Anita: What was the key-step to publication?

Catherine Ann Cullen: I started to enter poetry competitions while I was doing my masters, and had some success being shortlisted and coming second in a few. I was runner-up in a contest in Killarney which was run by Doghouse Books, and their editor Noel King approached me a few months later to ask if I’d like to publish a collection with them. Of course I would! They published my first two collections, A Bone in My Throat (2007) and Strange Familiar (2013). The second was the last book they published before they folded.
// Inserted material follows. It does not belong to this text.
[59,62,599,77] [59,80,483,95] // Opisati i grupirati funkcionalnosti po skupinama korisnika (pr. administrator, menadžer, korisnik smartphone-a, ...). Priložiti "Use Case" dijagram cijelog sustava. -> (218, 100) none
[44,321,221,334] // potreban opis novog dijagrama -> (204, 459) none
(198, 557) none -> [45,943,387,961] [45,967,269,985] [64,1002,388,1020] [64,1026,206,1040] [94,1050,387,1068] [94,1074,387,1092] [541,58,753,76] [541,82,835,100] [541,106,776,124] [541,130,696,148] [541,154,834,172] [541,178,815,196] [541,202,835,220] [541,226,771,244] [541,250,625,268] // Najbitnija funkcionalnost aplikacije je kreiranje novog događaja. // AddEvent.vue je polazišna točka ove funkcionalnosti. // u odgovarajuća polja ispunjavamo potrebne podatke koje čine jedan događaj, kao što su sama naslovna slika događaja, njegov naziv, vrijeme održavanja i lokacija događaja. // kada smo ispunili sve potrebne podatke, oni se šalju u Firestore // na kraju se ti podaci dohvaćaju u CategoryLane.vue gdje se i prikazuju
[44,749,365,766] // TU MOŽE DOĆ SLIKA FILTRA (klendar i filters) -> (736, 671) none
I’ve been very lucky because a year or two later, Dedalus Press got in touch and asked if they could republish the best of the Doghouse poems with some new poems. The Other Now: New and Selected Poems (Dedalus 2016) was born. So I have the odd distinction of never having looked for a poetry publisher. I’ve also written three children’s books with a more traditional publishing route!                         

Anita: What makes a poem publishable?

Catherine Ann Cullen: For me, a fresh perspective, the perfect choice of words, having something to say and saying it with clarity and sensitivity. However, I am not a publisher!
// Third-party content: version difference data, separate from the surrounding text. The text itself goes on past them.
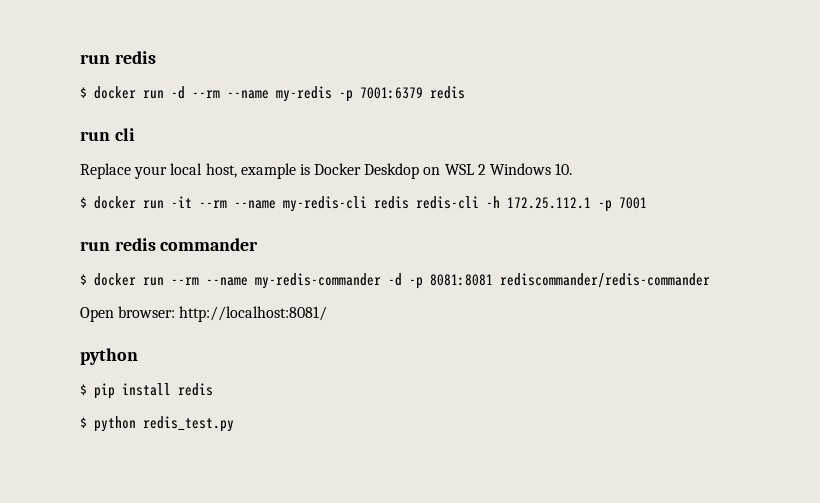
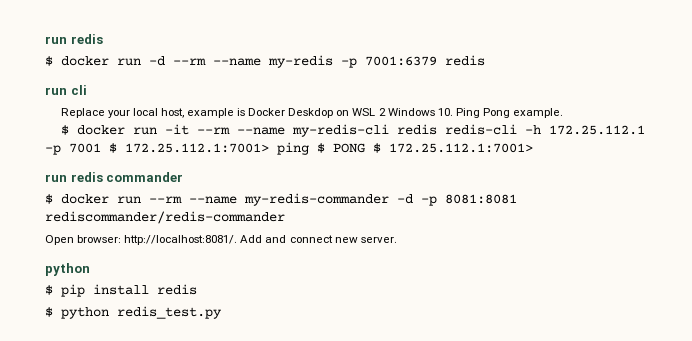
(573, 169) none -> [455,108,564,118] Ping Pong example.
(647, 203) none -> [109,142,533,155] $ 172.25.112.1:7001> ping $ PONG $ 172.25.112.1:7001>
[179,306,328,322] http://localhost:8081/ -> [124,235,397,245] http://localhost:8081/. Add and connect new server.

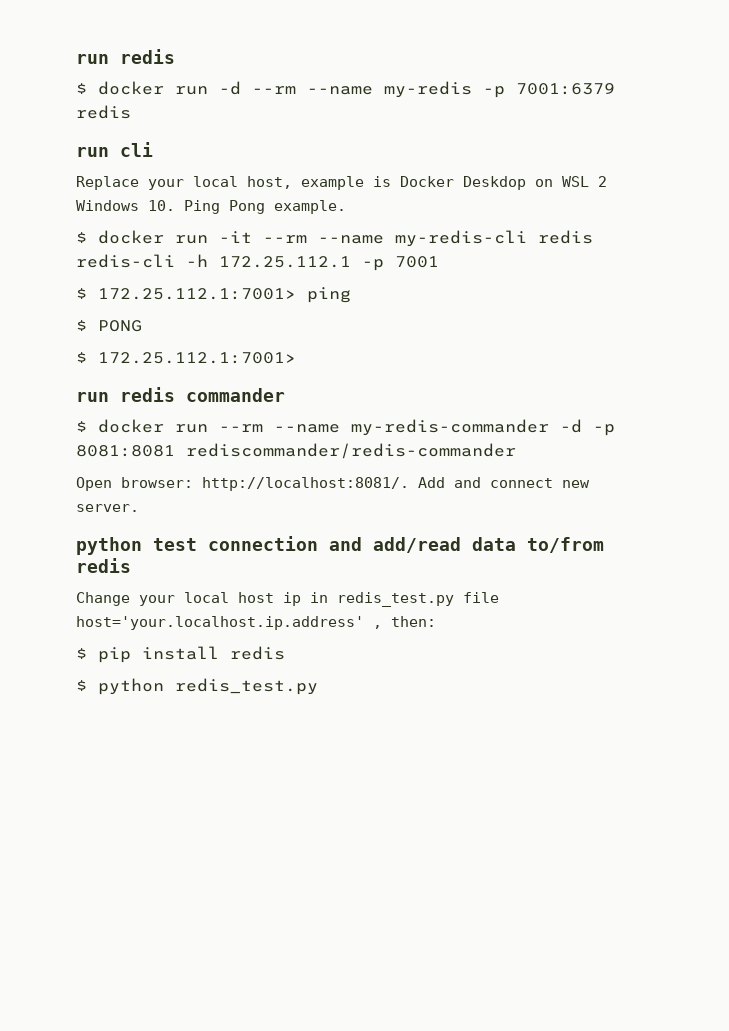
(101, 148) none -> (439, 262) //
(309, 148) none -> (351, 295) //
(365, 148) none -> (142, 326) //
(90, 269) none -> [153,536,604,553] [76,558,131,573] [76,592,499,607] [76,616,436,630] test connection and add/read data to/from redis // Change your local host ip in redis_test.py file host='your.localhost.ip.address' , then:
Anita: What are today’s poetry publishers looking for?

Catherine Ann Cullen: There are as many answers to this question as there are publishers, but I think a distinct voice is always appealing. For a collection, they are looking for the ability to sustain that voice, not just a few good poems but a sense that the writer knows what they are doing and can adhere to a high standard. An awareness of the audience for the poems is important too, as well as a reasonable knowledge of what is currently being published by other poets.
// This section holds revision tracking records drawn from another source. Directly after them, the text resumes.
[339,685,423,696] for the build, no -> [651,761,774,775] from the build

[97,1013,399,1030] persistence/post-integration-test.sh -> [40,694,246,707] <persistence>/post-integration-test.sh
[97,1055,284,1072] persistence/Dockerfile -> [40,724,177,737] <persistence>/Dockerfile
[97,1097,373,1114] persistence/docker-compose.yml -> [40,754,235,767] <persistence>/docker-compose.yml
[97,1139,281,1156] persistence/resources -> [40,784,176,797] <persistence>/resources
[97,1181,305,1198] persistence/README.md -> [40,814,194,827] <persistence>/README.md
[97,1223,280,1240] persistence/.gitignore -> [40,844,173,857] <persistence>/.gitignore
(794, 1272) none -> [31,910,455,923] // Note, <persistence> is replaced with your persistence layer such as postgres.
Anita: What resources can help budding poets?

Catherine Ann Cullen: Find poets that you admire and read them. Join a writing group, if possible a poetry writing group, and submit your work to your peers for their critiques and suggestions. You don’t have to take all of these on board, but you will likely find one or two people whose judgement you trust and who are interested in making your work better. Send poems out to magazines, online or print – after you have read what they are publishing. Consider writing to Poetry Prompts: since lockdown, I’ve published one for adults and one for children on Twitter and Facebook every week (originally every day, but after 200 I changed to weekly!) There’s a great community of poets who post their poems on Twitter in response. Join us! You’ll find me on Twitter @tarryathome

Anita: Do you advise people to work with mentors or hire an agent?

Catherine Ann Cullen: Mentors can be very helpful, look out for schemes run by writing organisations that can get you mentoring sessions for free, or enrol in a series of workshops with a well-established writer. Agents are unusual in the poetry community – in general, we don’t make enough money for them!

Anita: How can people improve their poems?

Catherine Ann Cullen: Pare them back. Cut out the preamble and the moral. Give us the essence. Is every word the right word? Rewrite, rewrite. Short is good.

Anita: What is your process for writing a poem?

Catherine Ann Cullen: It depends on the poem. Some are in my head for a while before I get them on paper. I often have an idea I want to write about, and eventually get down to it. I let it flow first, with all the angles that have been building up in my mind, and then I go back and put shape on it. I revise constantly, change a word here or there, delete lines.

Anita: What is your top piece of advice?

Catherine Ann Cullen: Writing can be therapeutic, but that is not enough if you want to write poetry that will touch readers and publishers. You have to take it further than therapy, into shaping your feelings and thoughts, your observations and fears, into something that is clear and resonant.